I also felt pleased with the Dolby Digital 5.1 soundtrack of Drummer. Though the soundfield didn’t dazzle, it opened up the spectrum pretty well. Music filled the room well, and other elements cropped up from the side and back speakers. Again, nothing here really impressed, but the mix created a nice environment for the material.
Audio quality was also good. Speech remained concise and distinctive, while effects showed solid clarity and accuracy. Music was consistently full and rich. This ended up as a “B” soundtrack.
When we shift to extras, we begin with an audio commentary from director Brian Roberts, writer/actor Mike Nawrocki and executive producer Leslie Ferrell. All three sit together for this running, screen-specific discussion of story, character and adaptation issues, music, visuals and animation, cast and performances, and a few other thoughts.

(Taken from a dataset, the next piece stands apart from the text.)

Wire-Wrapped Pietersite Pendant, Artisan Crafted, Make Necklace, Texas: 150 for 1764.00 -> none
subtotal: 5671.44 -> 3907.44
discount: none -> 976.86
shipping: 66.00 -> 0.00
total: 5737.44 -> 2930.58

Like all VeggieTales commentaries, this one comes with a fair amount of happy talk, but it also delivers a lot of good information. Most of this arrives during the film’s first half, as the track sags somewhat as it proceeds, but we still get a useful take on the project. In particular, the notes about the alterations made to the original Drummer Boy prove interesting. This is a likable, usually informative piece.
A featurette takes us Behind the Music of The Little Drummer Boy. It goes for three minutes, 42 seconds and includes notes from Roberts, Nawrocki, and music director Kurt Heineke. The show looks at the adaptation of the 1968 Drummer as well as thoughts about the special’s music. It’s a quick but reasonably informative piece.

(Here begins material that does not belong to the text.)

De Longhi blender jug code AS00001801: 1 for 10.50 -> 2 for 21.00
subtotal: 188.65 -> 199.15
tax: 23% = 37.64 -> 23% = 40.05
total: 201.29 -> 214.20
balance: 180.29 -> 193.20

Junior Visits a Drum Factory lasts four minutes, 10 seconds and features notes from drum technician Clay Fuqua. He shows some anonymous kids the different types of drums and how they work. This is a decent little tutorial.

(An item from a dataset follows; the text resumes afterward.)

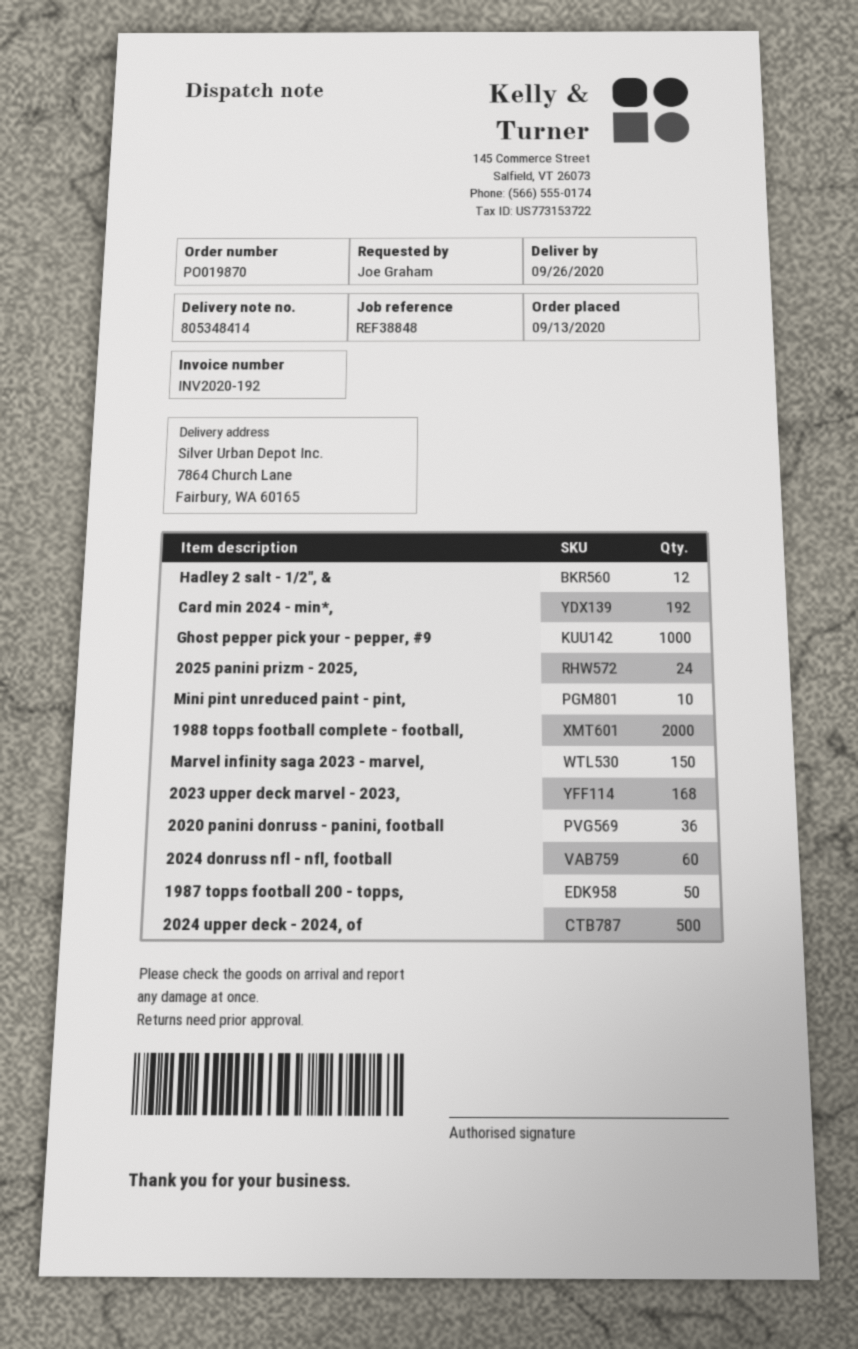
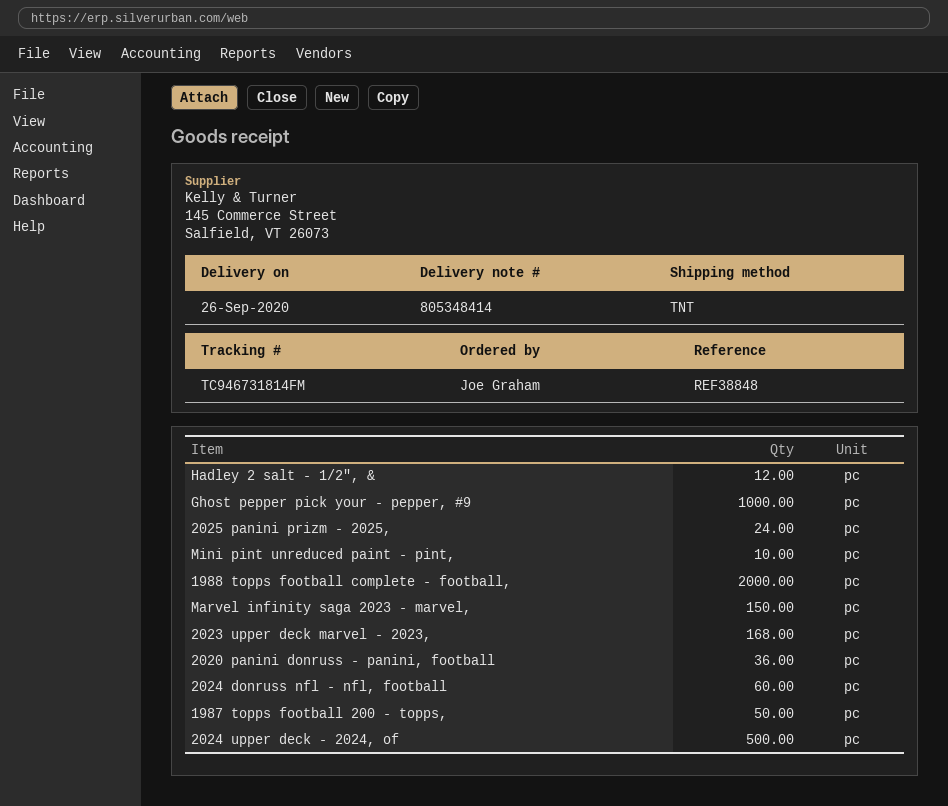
Card min 2024 - min*,: 192 -> none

Next we get a “family activity”: Making a Drum. It runs one minute, 34 seconds and we see some family make a cheap drum. This might be fun for folks to try.
A Silly Song Singalong for “The 8 Polish Foods” appears. This provides the scene from the special and allows you to watch it with or without original vocals. I’m not a fan of these singalongs, but someone probably likes them.
Finally, we get a music video for “The Little Drummer Boy”. This gives us a version from Bebe and Cece Winans as it mixes shots from the special and images of Bebe Winans involved in charity work. I can’t say either the tune or the video do anything for me.
The disc opens with an ad for Robin Good and His Not-So-Merry Men. It also provides Previews for Princess and the Pop Star, 25 Favorite Silly Songs, Veggietales.com and Songs for a Princess.
With VeggieTales: The Little Drummer Boy, we get an update on a well-known holiday TV special. It’s a fairly enjoyable rendition, though I prefer the original. The DVD offers good picture and audio along with a smattering of decent supplements. This is average VeggieTales but still likable.